Der wahllose Beschuss israelischer Städte mit Tausenden von Geschossen, der zu Toten und Verletzten unter der Zivilbevölkerung führt, stellt ebenfalls einen Verstoß gegen das humanitäre Völkerrecht und die Menschenrechte dar.
In dem Bericht wird die israelische Regierung unter anderem aufgefordert, unverzüglich einen Waffenstillstand zu schließen, die Belagerung des Gazastreifens zu beenden, die Lieferung humanitärer Hilfe zu gewährleisten und den Beschuss von Zivilisten und ziviler Infrastruktur einzustellen.
Die Kommission fordert Israel auf, seinen rechtlichen Verpflichtungen aus den einstweiligen Verfügungen des Internationalen Gerichtshofs vom 26. Januar, 28. März und 24. Mai in vollem Umfang nachzukommen und insbesondere der Kommission Zugang zum Gazastreifen zu gewähren, damit sie ihre Untersuchungen durchführen kann.
Im Januar begann der Internationale Gerichtshof (IGH) mit der Anhörung in einem von Südafrika angestrengten Verfahren, in dem Israel beschuldigt wird, in seinem Krieg in Gaza Völkermord begangen zu haben. In einem wegweisenden Urteil vom 26. Januar bestätigte der Gerichtshof, dass die Palästinenser ein Recht auf Schutz vor Völkermord haben, und wies Israel an, "alle in seiner Macht stehenden Maßnahmen" zu ergreifen, um Handlungen zu verhindern, die einem Völkermord gleichkommen.
Im Rahmen der einstweiligen Maßnahmen wies der Gerichtshof Israel auch an, die dringend benötigte humanitäre Hilfe in die vom Krieg zerrüttete Enklave einzulassen und den Palästinensern dort die dringend benötigte Grundversorgung zu ermöglichen.

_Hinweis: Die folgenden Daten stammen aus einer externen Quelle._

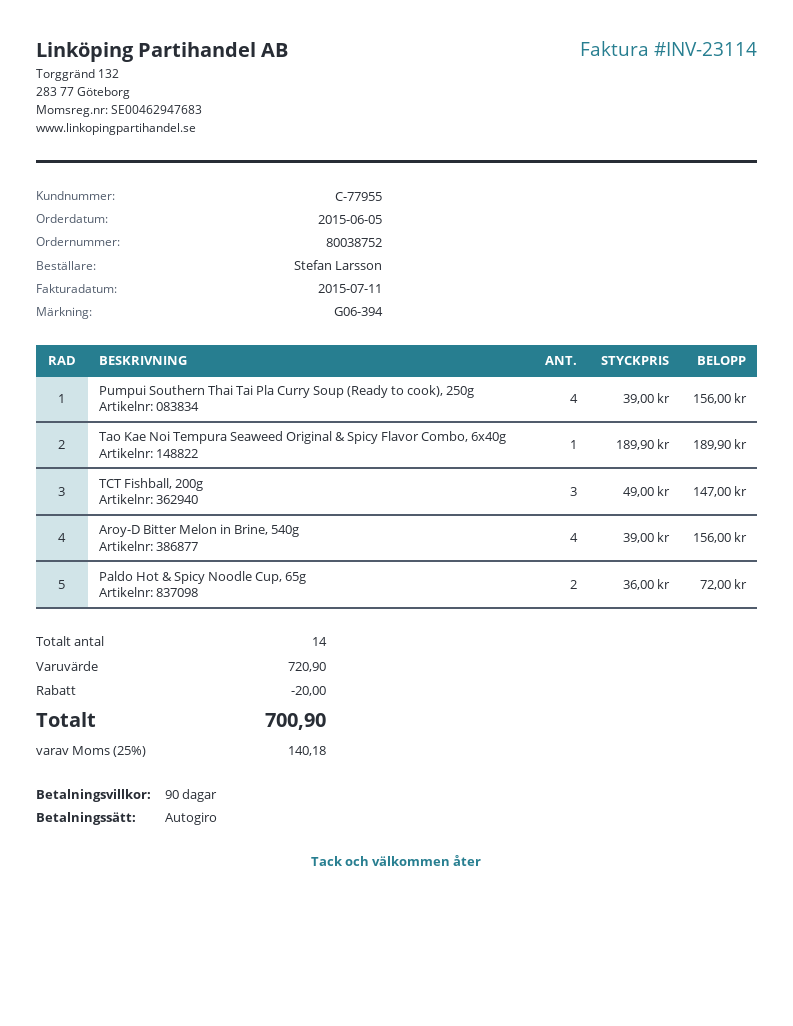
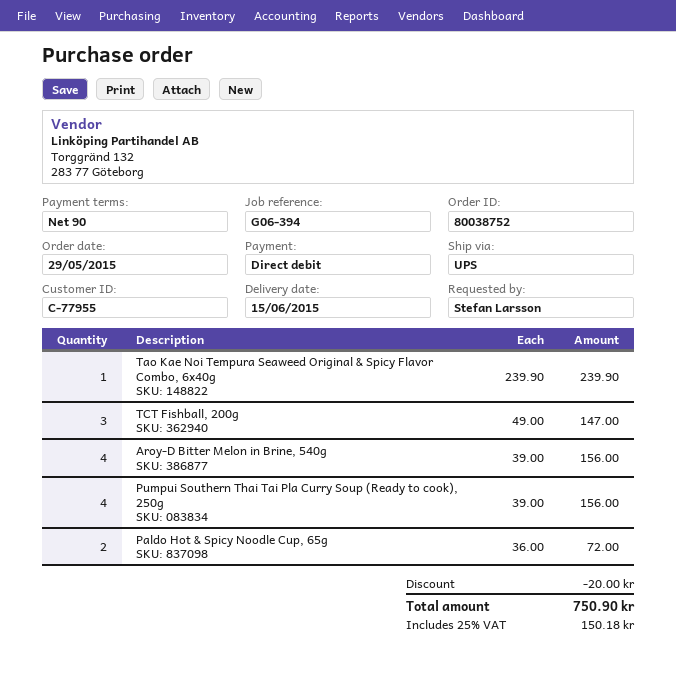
order date: 2015-06-05 -> 2015-05-29
Tao Kae Noi Tempura Seaweed Original & Spicy Flavor Combo, 6x40g: 1 x 189.90 = 189.90 -> 1 x 239.90 = 239.90
tax: 25% = 140.18 -> 25% = 150.18
total: 700.90 -> 750.90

Am 28. März erließ der IGH neue vorläufige Maßnahmen gegen Israel, da sich die katastrophale humanitäre Lage im bombardierten und belagerten Gazastreifen weiter verschlechterte und eine Hungersnot drohte. Die rechtsverbindliche Anordnung zwingt Israel, "alle notwendigen und wirksamen Maßnahmen zu ergreifen, um unverzüglich" die "dringend benötigte Grundversorgung und humanitäre Hilfe" zu gewährleisten, einschließlich Lebensmittel, Wasser, Unterkünfte, Treibstoff und medizinische Versorgung.
Der Gerichtshof wies Israel außerdem einstimmig an, "die Kapazität und die Anzahl der Landübergangsstellen" zu erhöhen und sie "so lange wie nötig offen zu halten".
Am 24. Mai entschied der Gerichtshof, dass Israel seine Militäroffensive im Gouvernement Rafah unverzüglich einstellen und den Grenzübergang Rafah für die ungehinderte Lieferung dringend benötigter grundlegender Versorgungsleistungen und humanitärer Hilfe in großem Umfang offen halten muss.
Die Kommission empfiehlt außerdem, dass alle Vertragsstaaten des Römischen Statuts uneingeschränkt mit dem Internationalen Strafgerichtshof (IStGH) zusammenarbeiten.
Am 20. Mai kündigte der Chefankläger des IStGH, Karim Khan, an, dass er Haftbefehle gegen die Führer Israels und der bewaffneten palästinensischen Gruppe Hamas wegen mutmaßlicher Kriegsverbrechen und Verbrechen gegen die Menschlichkeit im Zusammenhang mit dem Krieg im Gazastreifen beantragen werde. Die Haftbefehle wurden für den israelischen Premierminister Benjamin Netanjahu, den israelischen Verteidigungsminister Yoav Gallant und drei Hamas-Führer beantragt.
Die Kommission fordert die palästinensische Regierung und die De-facto-Behörden im Gazastreifen auf, unverzüglich alle Raketenangriffe auf Israel einzustellen, alle Geiseln bedingungslos freizulassen, Verstöße gründlich und unparteiisch zu untersuchen und die Verantwortlichen für Verbrechen zu verfolgen, einschließlich derjenigen, die am und seit dem 7. Oktober von Mitgliedern palästinensischer nichtstaatlicher bewaffneter Gruppen in Israel begangen wurden.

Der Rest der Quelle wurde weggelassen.